Для меня это была первая встреча с египетским барокко, и, кстати, сравнение с данным стилем на редкость подходящее. Хотелось ликующих криков и фанфар — до того много света отражалось в бесчисленных зеркалах разных оттенков — эффект это производило дивный — многоликой порочности, так сказать… Мне стало ясно, что я полюблю это сооружение — мне привиделась в нем огромная башня несуразностей. В тишине я шагал по несравненным ширазским коврам, устилавшим просторные салоны, и мой дух был одурманен алой кожей, золочеными потолками, ляпис-лазурью, кошачьим глазом и вездесущими зеркалами, льющими свет, словно забытые всеми фонтаны. Никто нас не встречал, комнаты стояли пустыми, и нигде не было видно ни души. Роскошные туалетные комнаты были размером с Юстон,[45] однако цепочки звякали всуе, ибо бачки были пусты. Мы остановились, не зная куда двигаться дальше.

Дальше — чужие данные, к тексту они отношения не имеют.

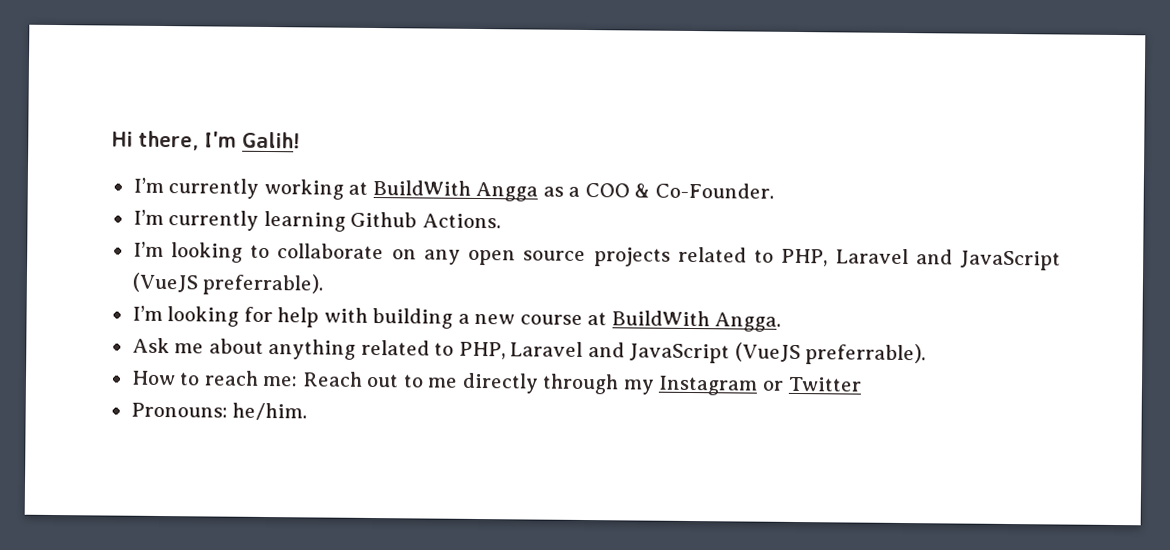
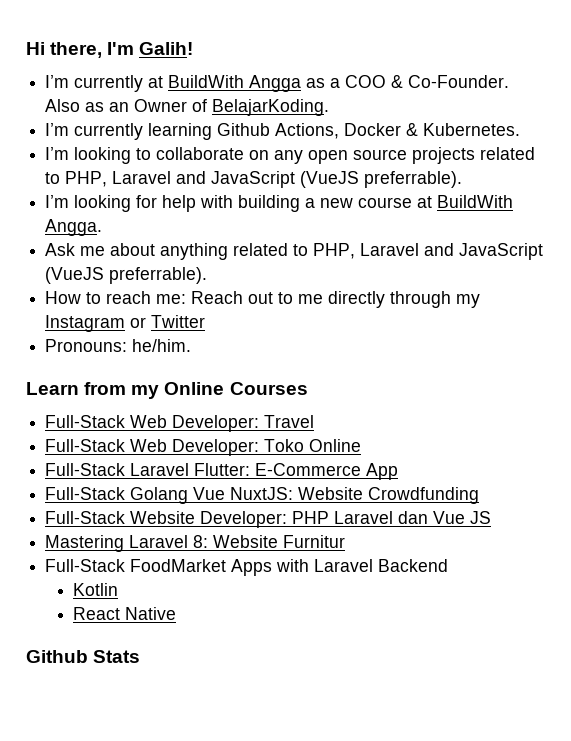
[263,178,344,200] working -> (144, 83) none
(774, 190) none -> [45,99,330,116] Also as an Owner of BelajarKoding.
[421,213,501,229] Actions. -> [275,123,521,139] Actions, Docker & Kubernetes.
(308, 411) none -> [26,382,308,399] [45,415,315,432] [45,439,362,456] [45,463,399,480] [45,487,480,504] [45,511,492,528] [45,535,346,552] [45,559,449,576] [73,583,119,596] [73,607,177,620] [26,650,141,663] // Learn from my Online Courses // Full-Stack Web Developer: Travel // Full-Stack Web Developer: Toko Online // Full-Stack Laravel Flutter: E-Commerce App // Full-Stack Golang Vue NuxtJS: Website Crowdfunding // Full-Stack Website Developer: PHP Laravel dan Vue JS // Mastering Laravel 8: Website Furnitur // Full-Stack FoodMarket Apps with Laravel Backend // Kotlin // React Native // Github Stats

Потом на лестнице появилась полусонная принцесса, завернутая в белое кимоно из пушистых перьев и похожая на маленького зевающего лебедя. Они стояли и смотрели друг на друга, с такой страстью и радостью, что это зрелище тронуло меня до слез. По этикету им было не положено плебейски обниматься на публике, к чему обычных людей приучило кино. Они вели себя по-птичьи, как настоящие пернатые, у которых нет рук, поэтому простерли друг к другу крылья, скажем так, и с робким восторгом прошептали имена друг друга. Принц поцеловал кончики ее пальцев, и она, всхлипнув, словно напуганное дитя, побежала одеваться. Пока мы ждали, сонный дворцовый слуга проводил нас в просторную столовую, где уже горели свечи на столах, накрытых к завтраку, то есть нас ждали кофе, шоколад, свежие круассаны и масло. Меня в высшей степени умилило то, что я увидел людей, которые столь искренне любили друг друга; это было совершенно непохоже на Европу, где всерьез уже никто не думал о любви.

Мы сели в два темных лимузина, оставив слуг разгружать яхту, что было делом нелегким, потому что поднялся ветер. Однако свои чемоданы мы получили, и я сидел во втором лимузине, в который их все сложили. Ландшафт немного напомнил мне Grand Corniche с бьющимися о берег волнами и раскачивающимися под порывами ветра пальмами. Потом была темная извилистая лента дороги через пустыню. Я забылся беспокойным сном, убаюканный шумом мотора и ощущением, что у времени ничего не вывихнуто, все эпохи связаны воедино.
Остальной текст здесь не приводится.